Происходило ли это с вами или нет, я уверяю вас, что это так. Величайшие художники, действительно, снизойдут, иногда, до того, чтобы быть научными; — будут трудиться, несколько систематически, над тем, что они делают, как это делают вульгарные люди; и имеют привилегию, также, наслаждаться тем, что они сделали, больше, чем птицы; однако редко, заметьте, как прекрасным, а очень во многом в том роде чувства, которое, как мы можем вообразить, было и у снегиря, — что вещь, красивая или уродливая, не могла быть сделана лучше; что они не могли сделать ее иначе, и благодарны, что она не хуже. И, безусловно, они не испытывают ничего похожего на то удовольствие от своей собственной работы, которое она дает другим людям.
53. Но оставляя в стороне особые простоты хороших художников, позвольте мне спросить вас, во-вторых, не возможно ли, что такой же род простоты был бы желателен для всего рода человеческого; и что мы все должны делать человеческую работу, которая казалась бы лучше сделанной существам, стоящим гораздо выше нас, чем она кажется нам самим. Почему бы нашим гнездам не быть такими же интересными вещами для ангелов, как гнезда снегирей для нас?
Вы, вероятно, и улыбнетесь, и отпрянете от такого предположения как от дерзкого. Но по моему мнению, оно кажется, напротив, единственно скромным. То, что мы должны быть способны восхищаться работой ангелов, кажется мне дерзкой идеей; вовсе не то, что они должны быть способны восхищаться нашей.
54. При существующих обстоятельствах я признаю трудность. Нельзя вообразить, что ни задние улицы наших промышленных городов, ни проекты наших пригородных вилл — это вещи, в которые ангелы желают заглянуть: но мне кажется неизбежным логическим выводом, что если мы действительно являемся высшими из животного мира, мы должны, по крайней мере, обладать таким же бессознательным искусством, как низшие животные; и строить гнезда, которые будут для нас самих совершенно удобными; и могут, возможно, в глазах высших существ казаться более прекрасными, чем нашим собственным.
55. «Которые будут для нас самих совершенно удобными». Заметьте слово — подобающими, пристойными, гармоничными, удовлетворяющими. Мы, может быть, не способны построить ничего возвышенного; но, во всяком случае, мы должны, как и другие облеченные плотью существа, быть способны придумать то, что было прилично, и это должно быть человеческой привилегией — думать, что нами могут восхищаться на небесах за нашу изобретательность.

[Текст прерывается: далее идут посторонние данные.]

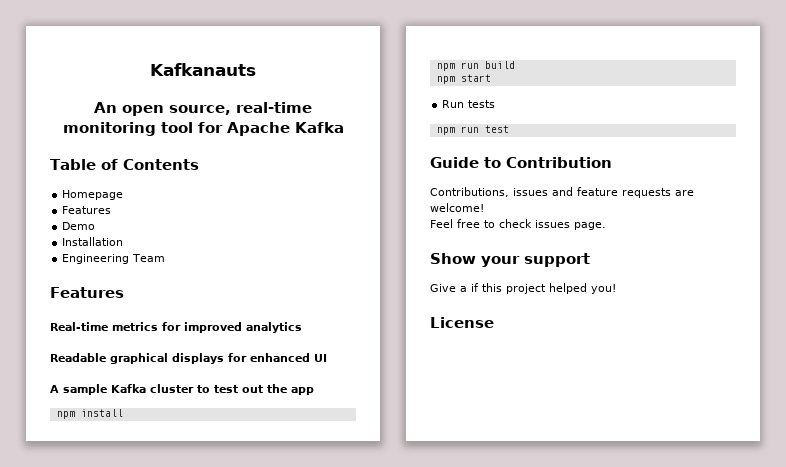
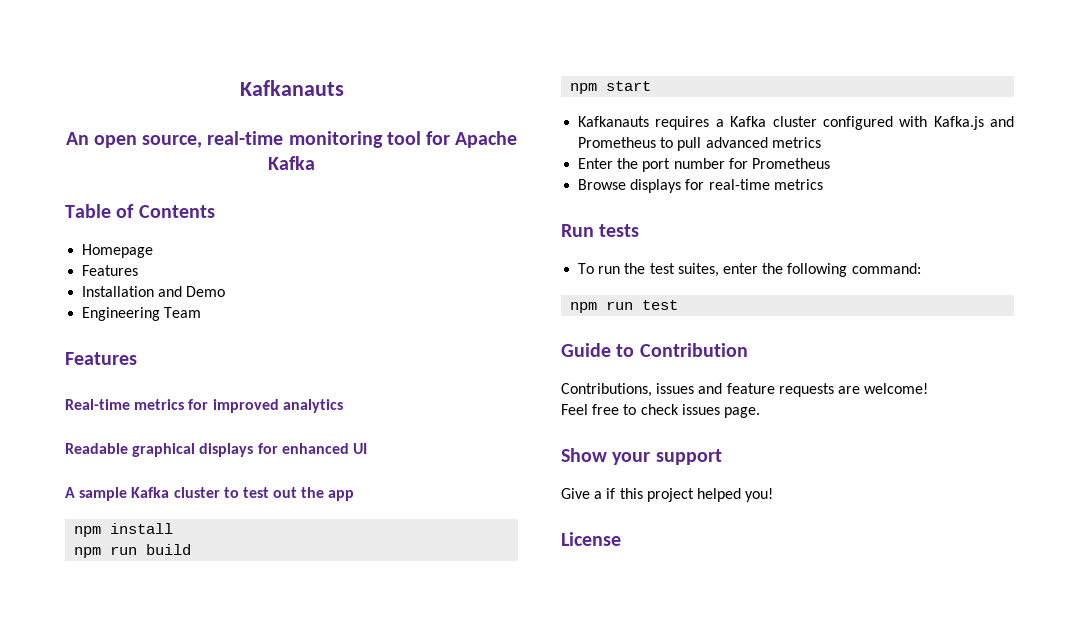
(112, 210) none -> [82,286,183,297] Installation and
[62,237,124,246] // Installation -> (226, 291) none
[442,100,496,108] Run tests -> [578,116,1014,130] [578,137,821,151] [578,158,830,172] [578,179,823,193] [561,224,640,237] [578,263,921,277] Kafkanauts requires a Kafka cluster configured with Kafka.js and Prometheus to pull advanced metrics // Enter the port number for Prometheus // Browse displays for real-time metrics // Run tests // To run the test suites, enter the following command:

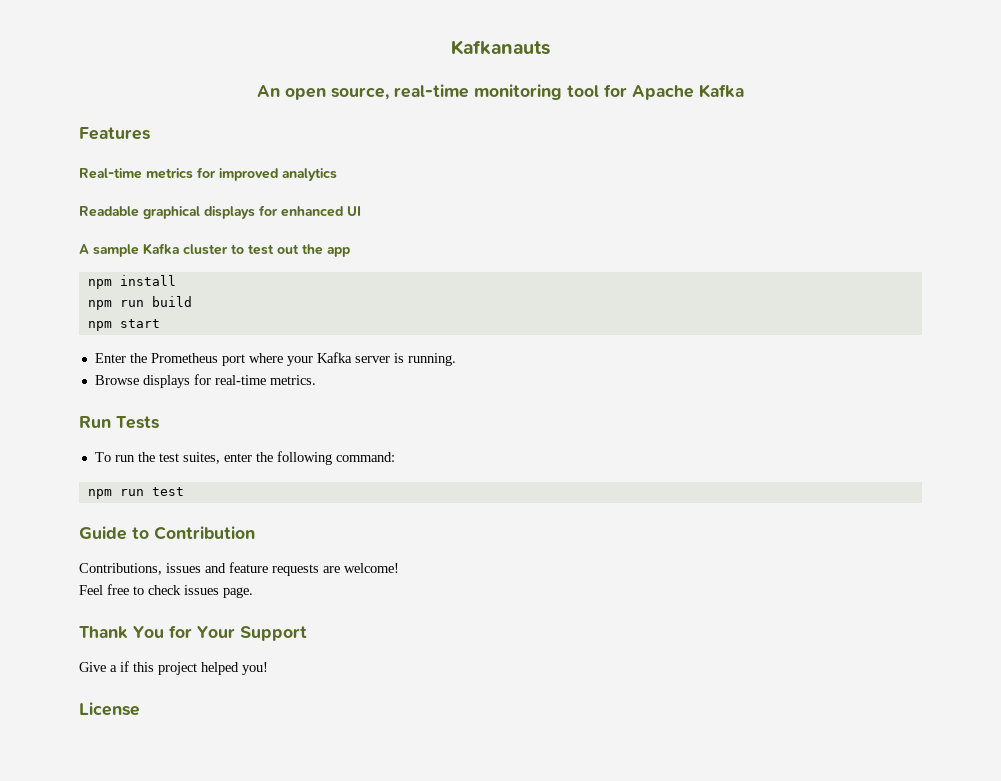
[65,204,215,218] [82,244,154,258] [82,265,139,276] [82,286,226,297] [82,307,202,321] // Table of Contents // Homepage // Features // Installation and Demo // Engineering Team -> (744, 91) none
[578,116,1014,130] [578,137,821,151] [578,158,830,172] Kafkanauts requires a Kafka cluster configured with Kafka.js and Prometheus to pull advanced metrics // Enter the port number for Prometheus -> [94,352,456,366] Enter the Prometheus port where your Kafka server is running.
[773,179,823,190] metrics -> [269,375,316,385] metrics.
[599,224,640,237] tests -> [116,416,159,429] Tests
[561,448,722,465] Show your support -> [79,625,307,641] Thank You for Your Support

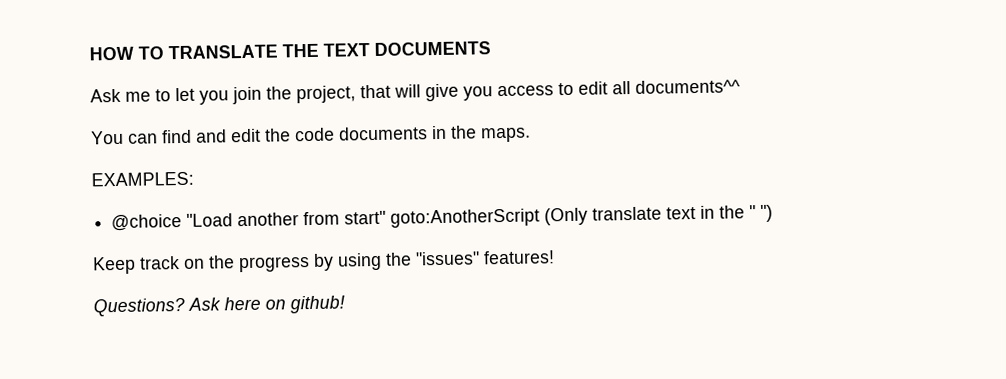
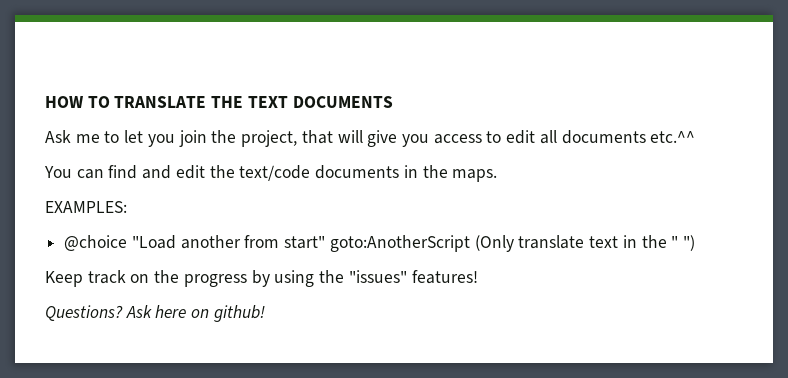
[635,79,741,94] documents^^ -> [561,130,696,144] documents etc.^^
[295,127,335,142] code -> [239,165,311,181] text/code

У меня есть некоторые трудности в продолжении того, что я хочу сказать, потому что я знаю, что вы должны отчасти думать, что я шучу с вами. Я действительно чувствую некоторую склонность улыбнуться сам; не потому, что я шучу, а в смысле контраста между тем, что, логически, кажется, должно быть; и тем, что мы должны признать, не шутя, фактами. Как велика также — как причудлива — путаница чувств в наших умах относительно этого дела! Мы постоянно говорим о почитании Бога нашими зданиями; и все же мы не смеем сказать смело, что в Его глазах мы хоть сколько-нибудь ожидаем почитать себя ими! И допуская, хотя я ни в коем случае не чувствую склонности допускать, что здесь и там мы можем, в настоящее время, почитать Его работой, которая достойна природы, которую Он дал нам, во скольких местах, как вы думаете, мы оскорбляем Его работой, которая позорна для нее?